▸ **What to do**
In the records below, find the line that contains "Multi-Arch base image)" and the line that contains "git clone https://github.com/fbablu/CrossSpec.git". Set down exactly those lines and every line between them, and nothing more.

▸ **Information provided**
Start of Block
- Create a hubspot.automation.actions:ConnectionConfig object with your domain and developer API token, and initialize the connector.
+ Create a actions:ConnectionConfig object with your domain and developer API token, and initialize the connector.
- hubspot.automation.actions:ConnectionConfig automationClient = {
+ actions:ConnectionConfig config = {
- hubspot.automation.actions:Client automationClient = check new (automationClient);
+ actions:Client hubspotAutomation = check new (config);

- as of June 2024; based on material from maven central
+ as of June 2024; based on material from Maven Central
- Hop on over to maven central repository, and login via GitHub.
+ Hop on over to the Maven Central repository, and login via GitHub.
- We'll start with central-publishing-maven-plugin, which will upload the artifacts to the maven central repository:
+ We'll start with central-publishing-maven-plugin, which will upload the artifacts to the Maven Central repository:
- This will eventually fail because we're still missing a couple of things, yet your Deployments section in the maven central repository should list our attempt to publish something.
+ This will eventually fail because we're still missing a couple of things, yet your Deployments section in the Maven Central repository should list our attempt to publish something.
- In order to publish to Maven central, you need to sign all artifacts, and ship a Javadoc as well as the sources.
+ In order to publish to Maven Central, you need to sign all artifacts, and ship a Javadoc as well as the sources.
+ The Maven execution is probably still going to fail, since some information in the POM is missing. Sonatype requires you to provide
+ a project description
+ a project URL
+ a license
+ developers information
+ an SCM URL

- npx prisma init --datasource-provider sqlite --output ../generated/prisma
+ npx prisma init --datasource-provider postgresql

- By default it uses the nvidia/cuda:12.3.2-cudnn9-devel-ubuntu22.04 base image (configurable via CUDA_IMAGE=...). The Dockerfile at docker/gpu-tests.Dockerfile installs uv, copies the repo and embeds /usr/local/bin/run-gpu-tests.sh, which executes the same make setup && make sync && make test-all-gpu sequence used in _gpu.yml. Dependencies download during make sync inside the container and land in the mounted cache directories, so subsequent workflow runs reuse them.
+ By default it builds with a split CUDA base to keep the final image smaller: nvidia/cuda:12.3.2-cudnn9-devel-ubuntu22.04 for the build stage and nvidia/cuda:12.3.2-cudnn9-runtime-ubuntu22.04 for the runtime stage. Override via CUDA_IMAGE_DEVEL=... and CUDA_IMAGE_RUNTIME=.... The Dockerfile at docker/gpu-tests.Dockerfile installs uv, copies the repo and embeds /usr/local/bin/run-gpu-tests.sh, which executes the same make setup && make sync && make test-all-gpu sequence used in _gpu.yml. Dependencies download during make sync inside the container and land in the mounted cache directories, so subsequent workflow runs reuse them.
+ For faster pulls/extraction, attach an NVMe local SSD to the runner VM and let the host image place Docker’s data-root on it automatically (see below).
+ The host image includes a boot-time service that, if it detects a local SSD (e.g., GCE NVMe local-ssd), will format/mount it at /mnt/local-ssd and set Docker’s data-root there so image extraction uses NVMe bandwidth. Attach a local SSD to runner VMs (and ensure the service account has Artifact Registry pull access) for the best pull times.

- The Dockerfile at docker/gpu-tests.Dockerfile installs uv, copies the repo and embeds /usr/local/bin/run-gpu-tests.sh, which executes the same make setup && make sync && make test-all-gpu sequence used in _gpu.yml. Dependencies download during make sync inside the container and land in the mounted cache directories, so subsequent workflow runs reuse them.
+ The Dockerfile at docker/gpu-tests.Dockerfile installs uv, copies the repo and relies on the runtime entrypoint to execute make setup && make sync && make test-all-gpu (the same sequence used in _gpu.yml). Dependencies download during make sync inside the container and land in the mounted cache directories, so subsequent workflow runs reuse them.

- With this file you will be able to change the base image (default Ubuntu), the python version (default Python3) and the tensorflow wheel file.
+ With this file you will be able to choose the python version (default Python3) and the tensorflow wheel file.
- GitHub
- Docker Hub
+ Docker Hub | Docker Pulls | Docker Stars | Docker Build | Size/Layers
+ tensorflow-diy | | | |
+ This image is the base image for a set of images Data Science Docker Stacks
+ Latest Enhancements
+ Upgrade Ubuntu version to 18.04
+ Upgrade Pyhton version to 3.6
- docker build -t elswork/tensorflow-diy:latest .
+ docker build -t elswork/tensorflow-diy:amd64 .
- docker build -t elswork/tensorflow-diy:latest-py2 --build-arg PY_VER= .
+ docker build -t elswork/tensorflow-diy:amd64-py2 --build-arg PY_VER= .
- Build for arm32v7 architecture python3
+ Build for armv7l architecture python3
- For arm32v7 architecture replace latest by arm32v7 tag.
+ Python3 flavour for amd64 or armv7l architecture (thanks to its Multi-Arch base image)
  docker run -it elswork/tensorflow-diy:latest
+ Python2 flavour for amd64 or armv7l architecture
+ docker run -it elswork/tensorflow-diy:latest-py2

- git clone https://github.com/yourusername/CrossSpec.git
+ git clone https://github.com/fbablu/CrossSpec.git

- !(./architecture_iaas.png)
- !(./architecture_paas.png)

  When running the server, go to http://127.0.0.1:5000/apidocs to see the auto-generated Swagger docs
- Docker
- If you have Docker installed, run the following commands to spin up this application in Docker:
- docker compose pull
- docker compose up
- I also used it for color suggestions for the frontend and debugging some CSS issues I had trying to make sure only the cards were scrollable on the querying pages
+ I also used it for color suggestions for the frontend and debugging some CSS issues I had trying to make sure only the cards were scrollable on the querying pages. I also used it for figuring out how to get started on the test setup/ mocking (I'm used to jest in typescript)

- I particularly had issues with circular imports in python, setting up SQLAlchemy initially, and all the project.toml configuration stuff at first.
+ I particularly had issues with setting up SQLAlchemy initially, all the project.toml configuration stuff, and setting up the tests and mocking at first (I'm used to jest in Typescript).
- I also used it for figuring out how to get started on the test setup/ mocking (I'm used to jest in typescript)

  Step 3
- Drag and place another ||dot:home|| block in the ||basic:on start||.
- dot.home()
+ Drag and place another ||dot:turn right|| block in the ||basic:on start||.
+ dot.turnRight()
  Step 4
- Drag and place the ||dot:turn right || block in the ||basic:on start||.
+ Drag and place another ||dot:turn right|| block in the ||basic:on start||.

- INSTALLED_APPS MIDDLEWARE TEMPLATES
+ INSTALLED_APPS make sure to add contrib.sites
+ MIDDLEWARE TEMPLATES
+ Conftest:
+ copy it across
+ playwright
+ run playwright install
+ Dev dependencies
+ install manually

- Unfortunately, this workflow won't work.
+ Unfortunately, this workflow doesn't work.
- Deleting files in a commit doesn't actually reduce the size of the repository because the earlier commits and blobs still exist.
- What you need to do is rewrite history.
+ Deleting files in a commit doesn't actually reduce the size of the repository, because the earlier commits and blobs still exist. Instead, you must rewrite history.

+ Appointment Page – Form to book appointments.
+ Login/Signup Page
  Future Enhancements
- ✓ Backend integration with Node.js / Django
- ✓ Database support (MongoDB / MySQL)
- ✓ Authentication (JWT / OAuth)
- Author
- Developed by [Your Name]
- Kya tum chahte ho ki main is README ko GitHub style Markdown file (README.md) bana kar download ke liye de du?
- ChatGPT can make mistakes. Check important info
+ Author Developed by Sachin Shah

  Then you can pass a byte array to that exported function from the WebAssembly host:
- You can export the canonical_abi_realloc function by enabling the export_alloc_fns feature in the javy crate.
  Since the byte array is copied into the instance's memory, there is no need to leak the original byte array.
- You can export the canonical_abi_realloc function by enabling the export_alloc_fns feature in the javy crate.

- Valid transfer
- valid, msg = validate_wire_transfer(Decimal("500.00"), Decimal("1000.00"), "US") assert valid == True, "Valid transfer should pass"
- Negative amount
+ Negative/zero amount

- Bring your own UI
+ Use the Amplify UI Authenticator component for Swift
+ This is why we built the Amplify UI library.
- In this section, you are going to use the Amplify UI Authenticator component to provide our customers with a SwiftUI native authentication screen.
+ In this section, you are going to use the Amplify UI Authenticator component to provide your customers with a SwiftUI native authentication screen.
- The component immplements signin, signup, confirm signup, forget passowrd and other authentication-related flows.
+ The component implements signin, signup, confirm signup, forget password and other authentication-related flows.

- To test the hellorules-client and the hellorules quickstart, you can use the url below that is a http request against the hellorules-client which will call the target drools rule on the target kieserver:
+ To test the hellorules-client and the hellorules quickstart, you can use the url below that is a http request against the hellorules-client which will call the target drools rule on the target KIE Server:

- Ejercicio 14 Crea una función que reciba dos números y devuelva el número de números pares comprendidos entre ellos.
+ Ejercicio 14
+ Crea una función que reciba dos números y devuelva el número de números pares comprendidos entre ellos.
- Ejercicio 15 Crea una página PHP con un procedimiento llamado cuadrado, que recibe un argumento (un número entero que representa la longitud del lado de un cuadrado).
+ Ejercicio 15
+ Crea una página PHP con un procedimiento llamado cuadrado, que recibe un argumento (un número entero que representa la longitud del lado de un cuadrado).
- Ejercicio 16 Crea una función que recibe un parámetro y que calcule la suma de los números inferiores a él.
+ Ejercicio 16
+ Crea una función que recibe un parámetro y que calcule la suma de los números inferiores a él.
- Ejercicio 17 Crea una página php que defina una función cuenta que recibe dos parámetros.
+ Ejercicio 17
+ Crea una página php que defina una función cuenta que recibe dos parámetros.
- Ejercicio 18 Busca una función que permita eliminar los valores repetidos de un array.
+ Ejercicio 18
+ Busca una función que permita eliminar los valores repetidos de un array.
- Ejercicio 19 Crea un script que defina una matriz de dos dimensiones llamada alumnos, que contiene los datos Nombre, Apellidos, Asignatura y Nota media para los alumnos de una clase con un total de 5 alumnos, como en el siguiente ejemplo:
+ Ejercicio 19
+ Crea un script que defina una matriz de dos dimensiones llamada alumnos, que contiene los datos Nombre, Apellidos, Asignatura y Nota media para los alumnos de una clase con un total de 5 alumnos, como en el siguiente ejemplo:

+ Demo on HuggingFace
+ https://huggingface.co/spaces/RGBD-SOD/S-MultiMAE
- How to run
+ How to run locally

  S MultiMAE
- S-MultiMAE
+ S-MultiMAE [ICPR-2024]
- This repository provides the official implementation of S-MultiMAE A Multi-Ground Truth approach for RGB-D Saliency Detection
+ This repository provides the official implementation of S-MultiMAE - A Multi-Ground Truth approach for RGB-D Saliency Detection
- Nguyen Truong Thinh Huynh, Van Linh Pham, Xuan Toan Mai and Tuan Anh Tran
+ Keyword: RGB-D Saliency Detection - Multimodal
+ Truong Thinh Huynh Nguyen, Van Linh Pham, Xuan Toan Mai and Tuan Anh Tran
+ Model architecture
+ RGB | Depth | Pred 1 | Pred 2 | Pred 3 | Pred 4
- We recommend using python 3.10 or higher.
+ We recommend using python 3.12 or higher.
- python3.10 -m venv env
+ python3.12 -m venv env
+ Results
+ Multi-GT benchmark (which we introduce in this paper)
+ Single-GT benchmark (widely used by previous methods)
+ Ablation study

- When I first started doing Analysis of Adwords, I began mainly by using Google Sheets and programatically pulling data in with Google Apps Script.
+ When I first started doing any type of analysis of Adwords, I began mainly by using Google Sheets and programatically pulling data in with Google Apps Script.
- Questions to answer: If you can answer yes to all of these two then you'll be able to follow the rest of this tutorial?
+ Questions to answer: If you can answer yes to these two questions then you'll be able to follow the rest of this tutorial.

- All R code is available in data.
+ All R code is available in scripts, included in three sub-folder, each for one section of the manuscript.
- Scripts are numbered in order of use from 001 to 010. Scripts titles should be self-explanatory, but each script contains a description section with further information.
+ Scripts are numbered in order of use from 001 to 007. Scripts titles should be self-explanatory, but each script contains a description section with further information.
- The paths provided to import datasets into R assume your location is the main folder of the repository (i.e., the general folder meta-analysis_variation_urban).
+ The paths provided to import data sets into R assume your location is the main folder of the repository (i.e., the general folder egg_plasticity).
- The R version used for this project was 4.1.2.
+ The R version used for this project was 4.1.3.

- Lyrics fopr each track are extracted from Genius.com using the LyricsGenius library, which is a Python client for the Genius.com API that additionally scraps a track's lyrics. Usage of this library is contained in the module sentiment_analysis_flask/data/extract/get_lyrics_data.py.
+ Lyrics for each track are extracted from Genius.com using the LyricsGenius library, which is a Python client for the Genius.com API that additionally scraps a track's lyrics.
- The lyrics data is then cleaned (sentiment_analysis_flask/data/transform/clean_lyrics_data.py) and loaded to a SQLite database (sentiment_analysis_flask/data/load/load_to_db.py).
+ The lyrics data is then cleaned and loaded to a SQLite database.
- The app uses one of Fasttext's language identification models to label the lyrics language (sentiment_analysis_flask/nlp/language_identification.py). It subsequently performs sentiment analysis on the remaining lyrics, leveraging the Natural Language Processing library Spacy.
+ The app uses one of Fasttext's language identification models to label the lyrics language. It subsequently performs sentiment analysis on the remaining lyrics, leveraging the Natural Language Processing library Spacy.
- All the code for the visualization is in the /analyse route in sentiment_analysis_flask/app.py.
End of Block
▸ **Output for this exercise**
+ Python3 flavour for amd64 or armv7l architecture (thanks to its Multi-Arch base image)
  docker run -it elswork/tensorflow-diy:latest
+ Python2 flavour for amd64 or armv7l architecture
+ docker run -it elswork/tensorflow-diy:latest-py2

- git clone https://github.com/yourusername/CrossSpec.git
+ git clone https://github.com/fbablu/CrossSpec.git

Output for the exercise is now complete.